◆ DIRECTIONS FOR THIS TASK ◆
Return the listing verbatim, images left out.

◆ EXTRACTED MATERIAL ◆
==================================================
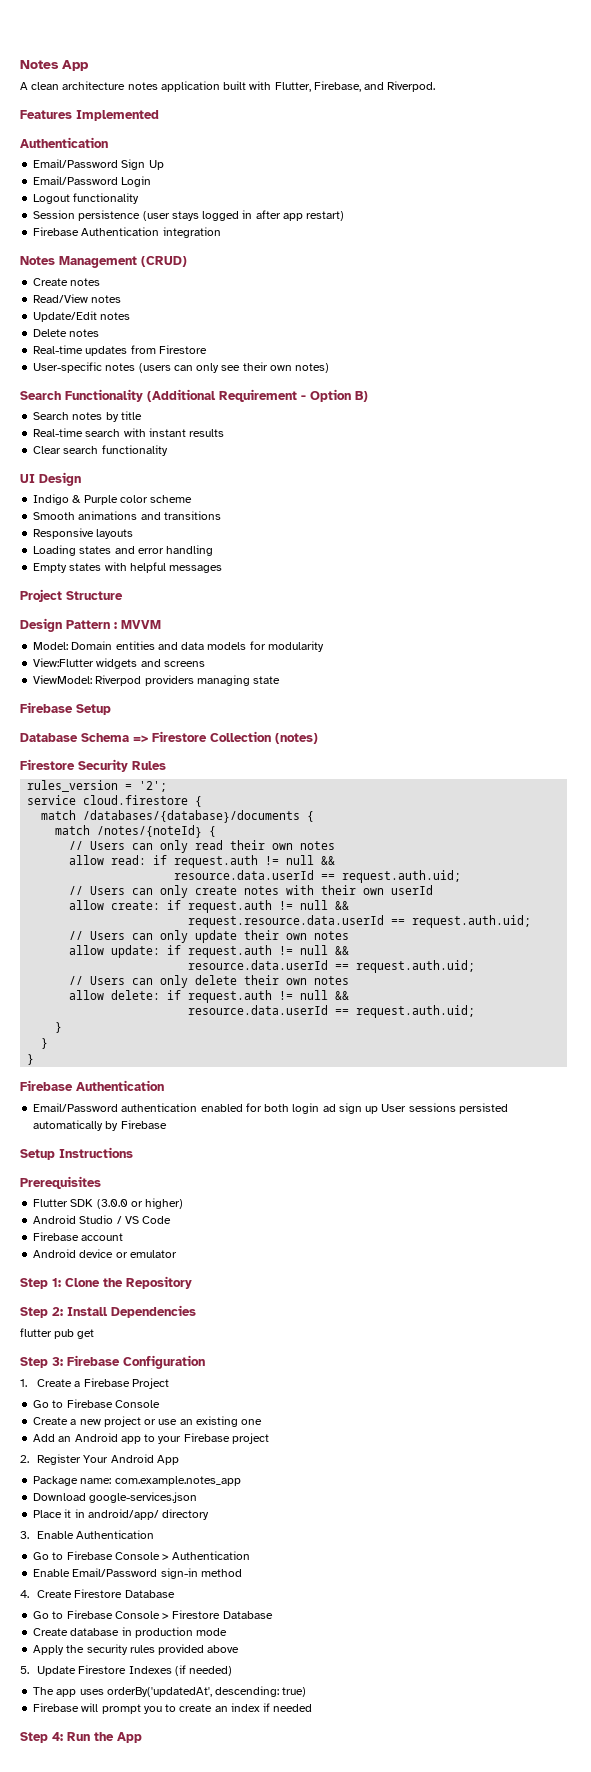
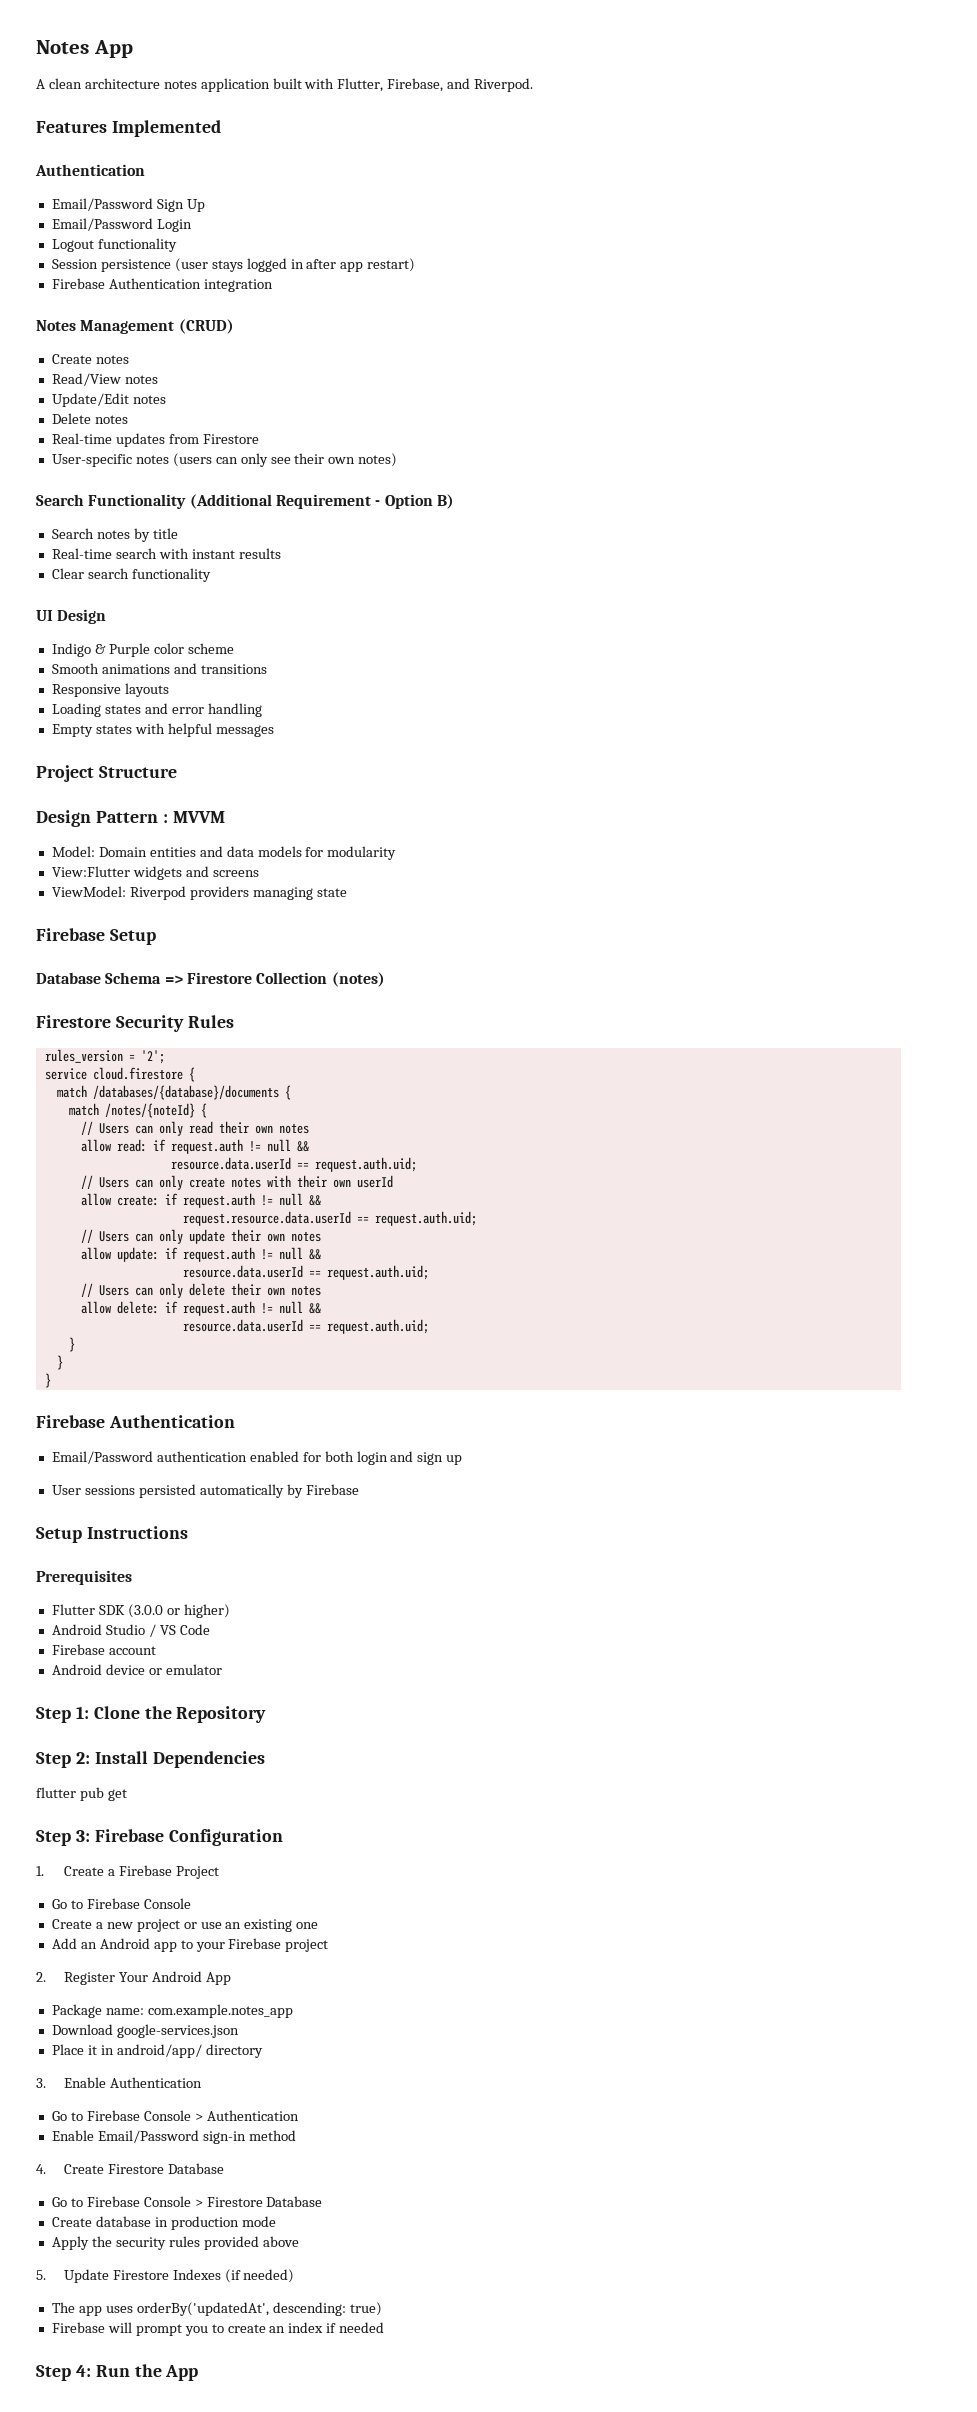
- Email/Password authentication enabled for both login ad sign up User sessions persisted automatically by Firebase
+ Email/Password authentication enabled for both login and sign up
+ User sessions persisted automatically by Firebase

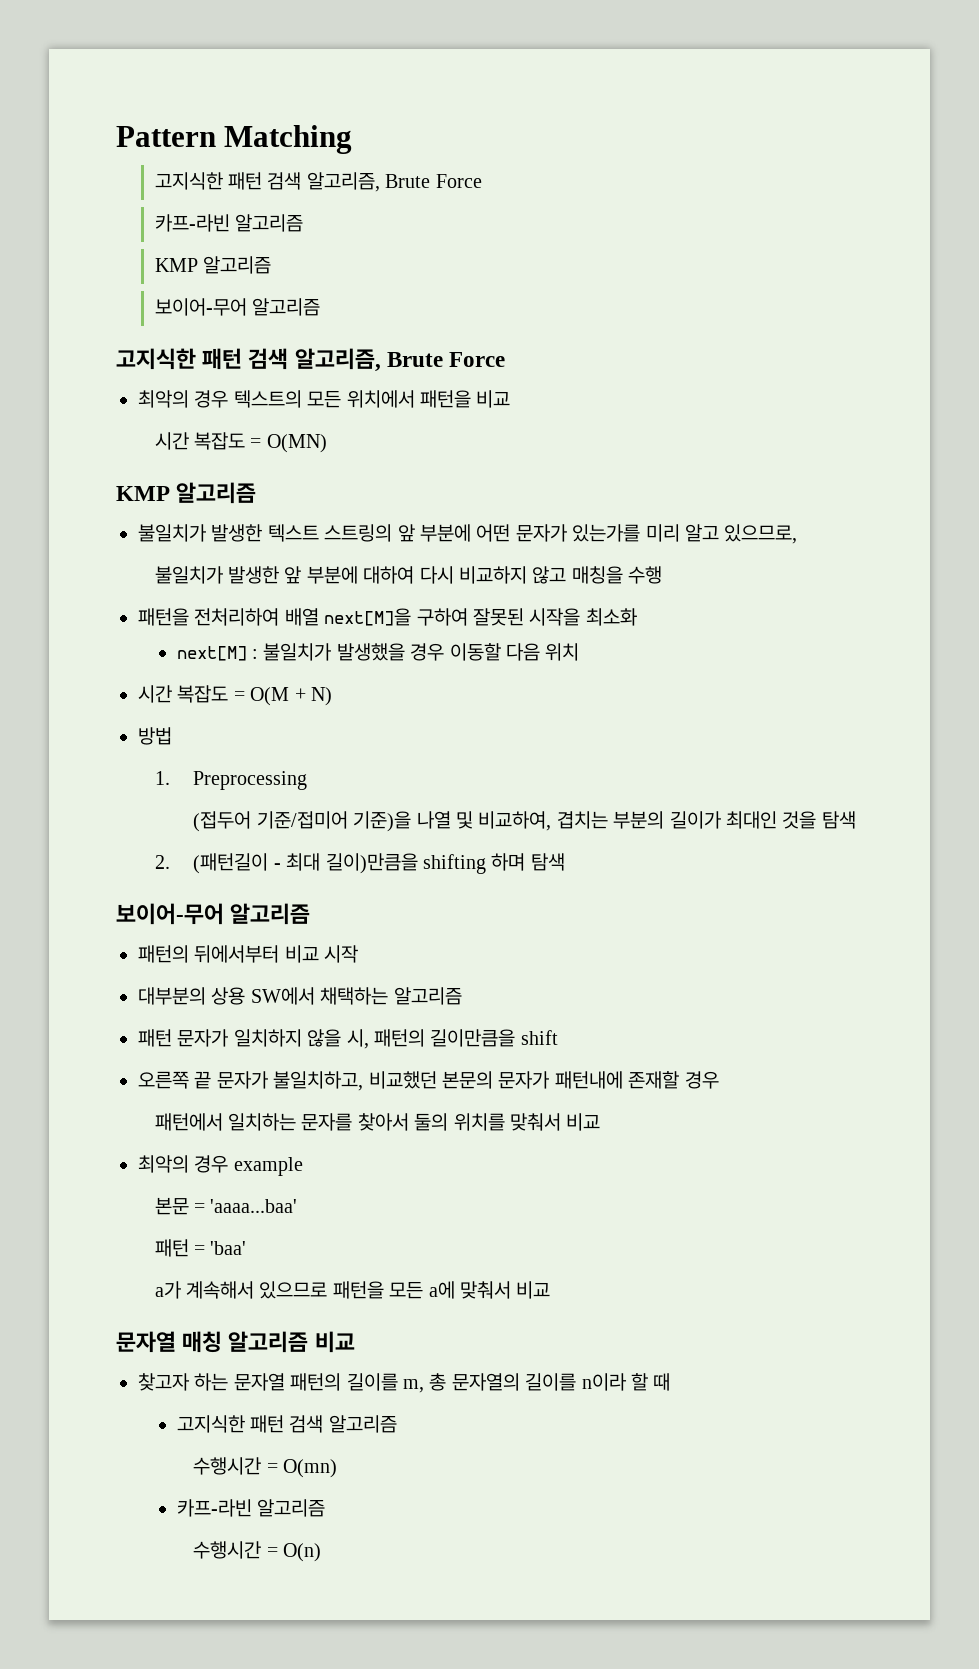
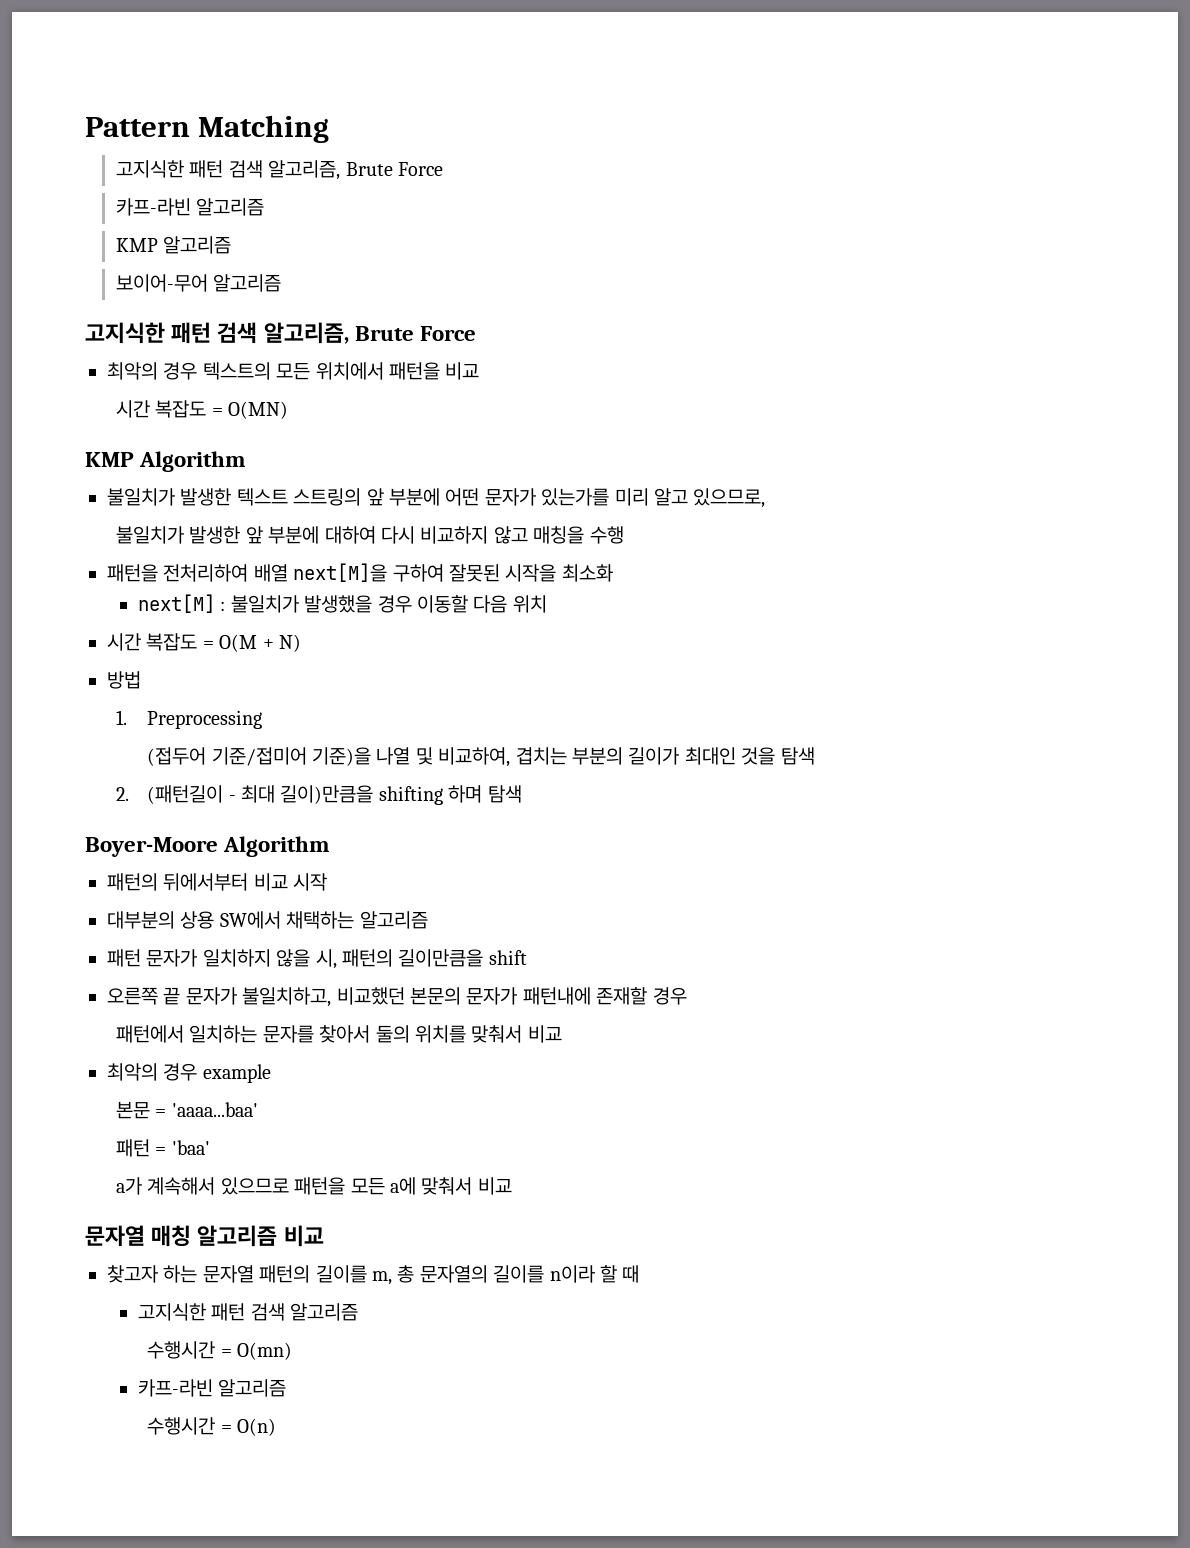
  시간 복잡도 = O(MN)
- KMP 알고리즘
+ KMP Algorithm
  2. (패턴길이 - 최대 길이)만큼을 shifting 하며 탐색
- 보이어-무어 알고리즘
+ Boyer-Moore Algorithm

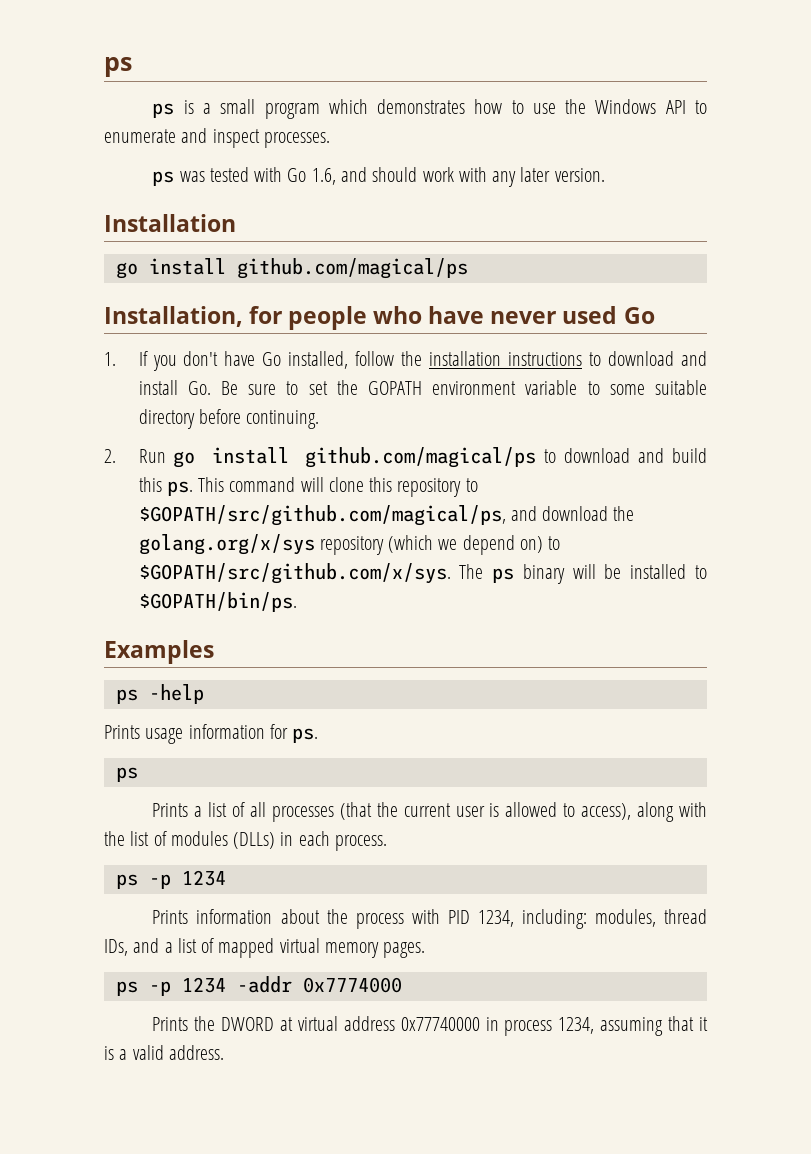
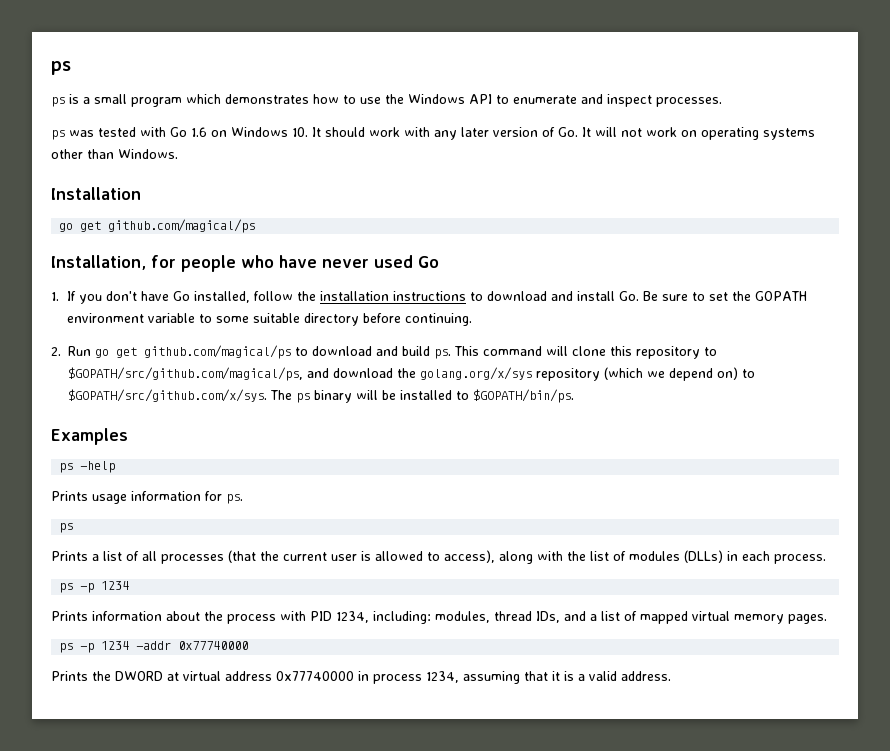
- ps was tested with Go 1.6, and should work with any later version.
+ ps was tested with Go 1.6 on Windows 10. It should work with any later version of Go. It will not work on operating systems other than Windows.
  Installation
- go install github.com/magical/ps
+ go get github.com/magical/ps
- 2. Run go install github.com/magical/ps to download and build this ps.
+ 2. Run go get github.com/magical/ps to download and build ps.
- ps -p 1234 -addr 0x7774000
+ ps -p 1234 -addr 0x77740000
==================================================
◆ ANSWER SPACE ◆
- Email/Password authentication enabled for both login ad sign up User sessions persisted automatically by Firebase
+ Email/Password authentication enabled for both login and sign up
+ User sessions persisted automatically by Firebase

  시간 복잡도 = O(MN)
- KMP 알고리즘
+ KMP Algorithm
  2. (패턴길이 - 최대 길이)만큼을 shifting 하며 탐색
- 보이어-무어 알고리즘
+ Boyer-Moore Algorithm

- ps was tested with Go 1.6, and should work with any later version.
+ ps was tested with Go 1.6 on Windows 10. It should work with any later version of Go. It will not work on operating systems other than Windows.
  Installation
- go install github.com/magical/ps
+ go get github.com/magical/ps
- 2. Run go install github.com/magical/ps to download and build this ps.
+ 2. Run go get github.com/magical/ps to download and build ps.
- ps -p 1234 -addr 0x7774000
+ ps -p 1234 -addr 0x77740000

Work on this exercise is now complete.